→ **TO DO**:
Could you return each line of the material that has "total" in it?

→ **PROVIDED MATERIAL**:
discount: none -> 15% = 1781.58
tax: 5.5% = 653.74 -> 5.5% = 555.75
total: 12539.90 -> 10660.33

...

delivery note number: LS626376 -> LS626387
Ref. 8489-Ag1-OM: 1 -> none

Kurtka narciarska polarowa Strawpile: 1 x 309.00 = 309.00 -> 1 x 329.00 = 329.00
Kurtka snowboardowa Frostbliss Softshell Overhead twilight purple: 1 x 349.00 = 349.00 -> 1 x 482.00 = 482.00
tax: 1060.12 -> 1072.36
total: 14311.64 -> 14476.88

→ **YOUR SOLUTION**:
total: 12539.90 -> 10660.33
total: 14311.64 -> 14476.88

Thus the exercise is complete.